* Task item:
Return only the lines of the data below from the line with "(958, 119) none" up to and including the line with "(193, 542) none", exactly as written, with the pictures omitted.

* Provided records:
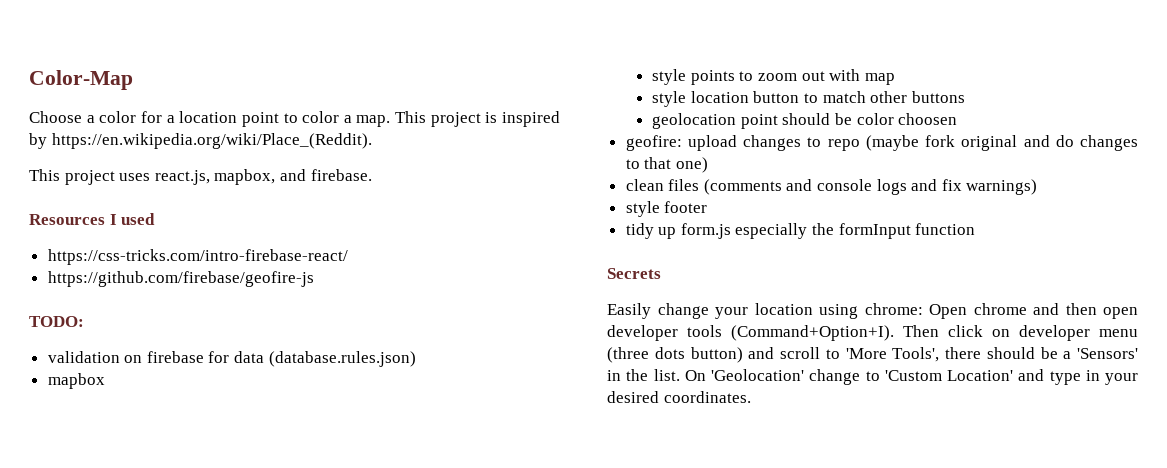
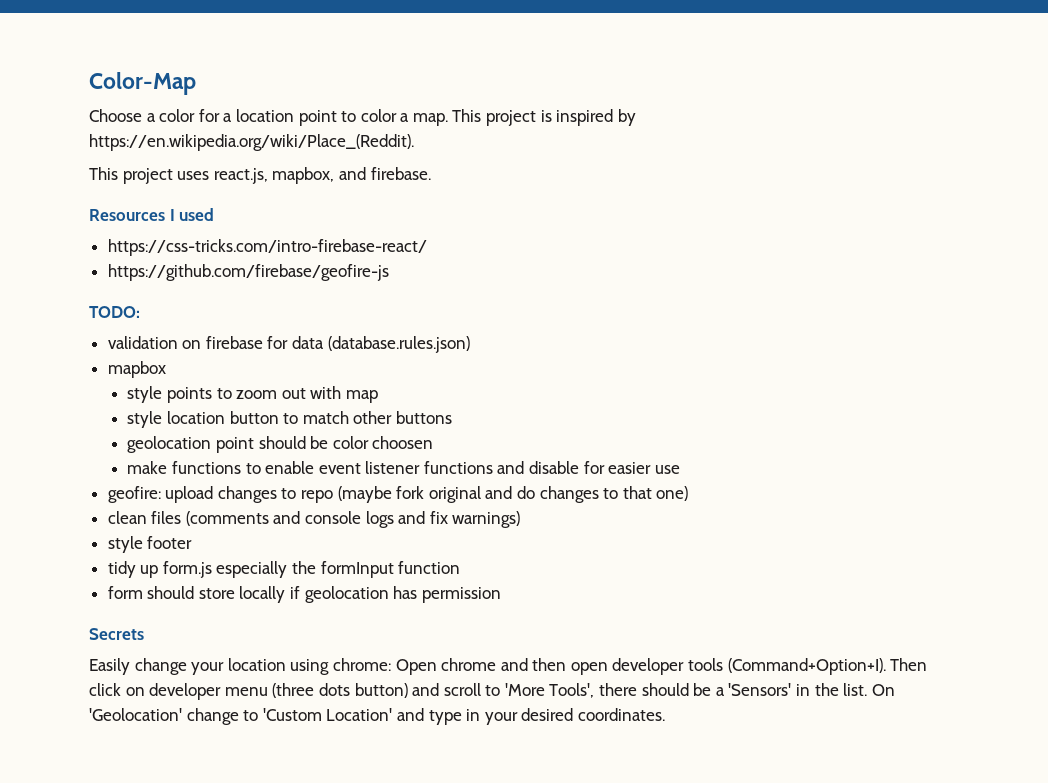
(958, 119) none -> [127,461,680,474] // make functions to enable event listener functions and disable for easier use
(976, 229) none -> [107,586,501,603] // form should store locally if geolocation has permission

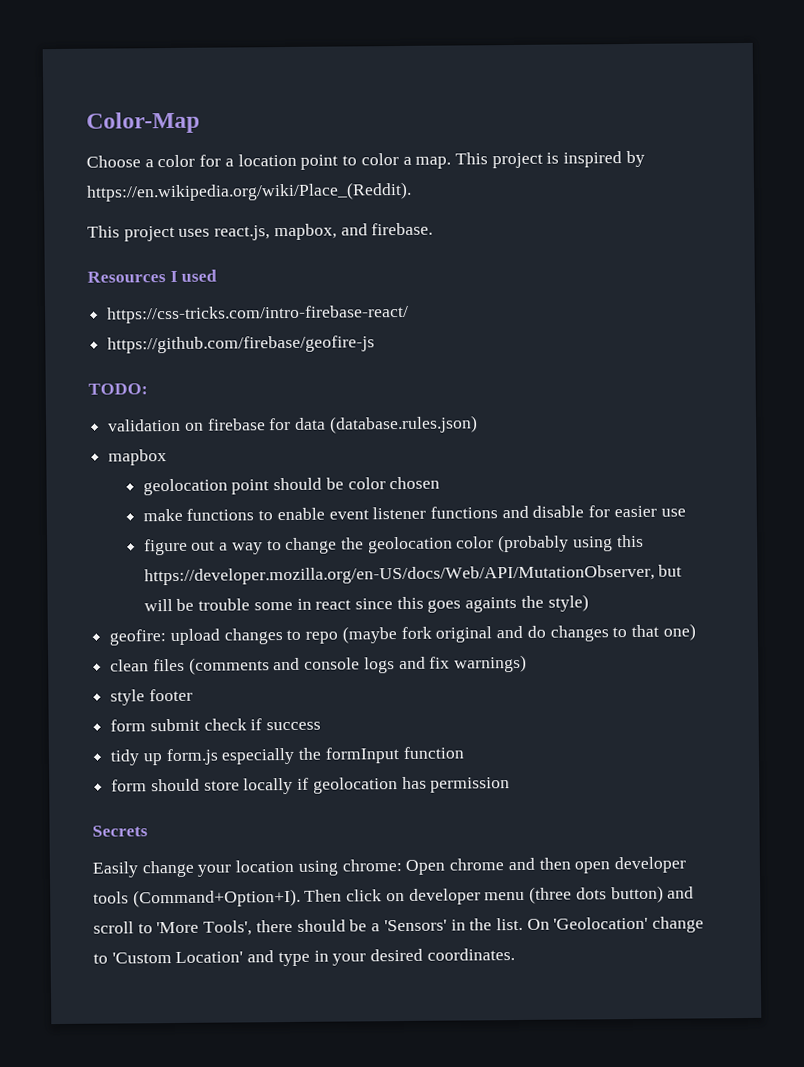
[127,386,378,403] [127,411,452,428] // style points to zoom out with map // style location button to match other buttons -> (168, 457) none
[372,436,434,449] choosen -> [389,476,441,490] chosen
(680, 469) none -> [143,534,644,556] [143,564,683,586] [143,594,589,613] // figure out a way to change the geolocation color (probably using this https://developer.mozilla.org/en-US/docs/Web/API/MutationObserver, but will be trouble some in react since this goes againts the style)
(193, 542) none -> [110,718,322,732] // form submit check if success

--

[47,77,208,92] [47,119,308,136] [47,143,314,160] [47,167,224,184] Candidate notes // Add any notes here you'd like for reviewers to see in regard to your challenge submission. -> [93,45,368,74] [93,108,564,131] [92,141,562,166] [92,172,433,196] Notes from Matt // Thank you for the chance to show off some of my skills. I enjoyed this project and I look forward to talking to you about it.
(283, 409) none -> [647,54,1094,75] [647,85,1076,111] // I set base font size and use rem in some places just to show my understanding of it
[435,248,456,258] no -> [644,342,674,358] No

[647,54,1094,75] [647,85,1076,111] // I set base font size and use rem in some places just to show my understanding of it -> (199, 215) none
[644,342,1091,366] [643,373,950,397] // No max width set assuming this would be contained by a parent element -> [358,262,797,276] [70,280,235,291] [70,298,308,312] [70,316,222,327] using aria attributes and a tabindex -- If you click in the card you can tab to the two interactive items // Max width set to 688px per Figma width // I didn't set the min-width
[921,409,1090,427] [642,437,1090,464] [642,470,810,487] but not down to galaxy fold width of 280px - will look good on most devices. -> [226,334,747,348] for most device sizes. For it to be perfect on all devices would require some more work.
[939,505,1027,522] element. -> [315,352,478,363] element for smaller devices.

--

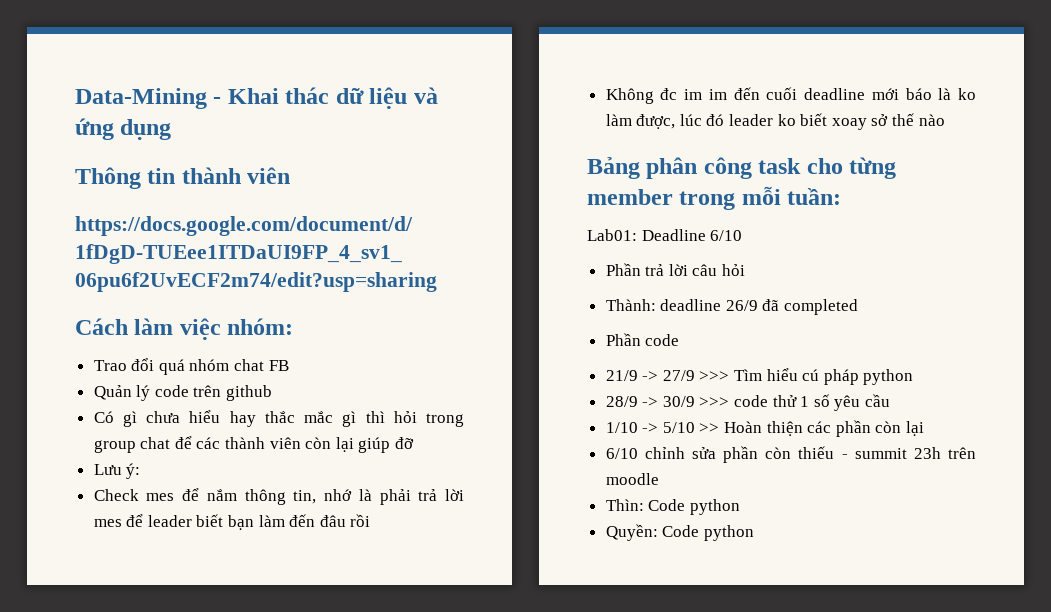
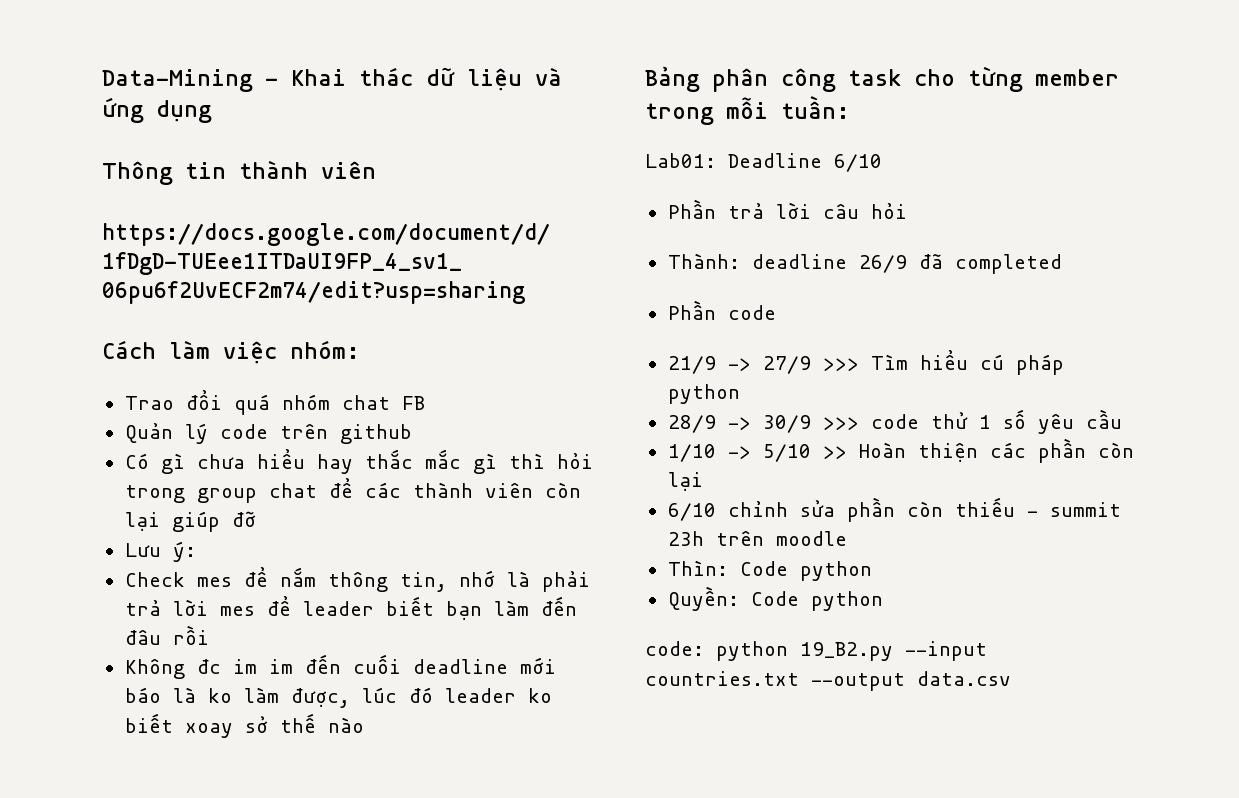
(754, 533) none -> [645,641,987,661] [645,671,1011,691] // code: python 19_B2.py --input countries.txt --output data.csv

* Task result:
(958, 119) none -> [127,461,680,474] // make functions to enable event listener functions and disable for easier use
(976, 229) none -> [107,586,501,603] // form should store locally if geolocation has permission

[127,386,378,403] [127,411,452,428] // style points to zoom out with map // style location button to match other buttons -> (168, 457) none
[372,436,434,449] choosen -> [389,476,441,490] chosen
(680, 469) none -> [143,534,644,556] [143,564,683,586] [143,594,589,613] // figure out a way to change the geolocation color (probably using this https://developer.mozilla.org/en-US/docs/Web/API/MutationObserver, but will be trouble some in react since this goes againts the style)
(193, 542) none -> [110,718,322,732] // form submit check if success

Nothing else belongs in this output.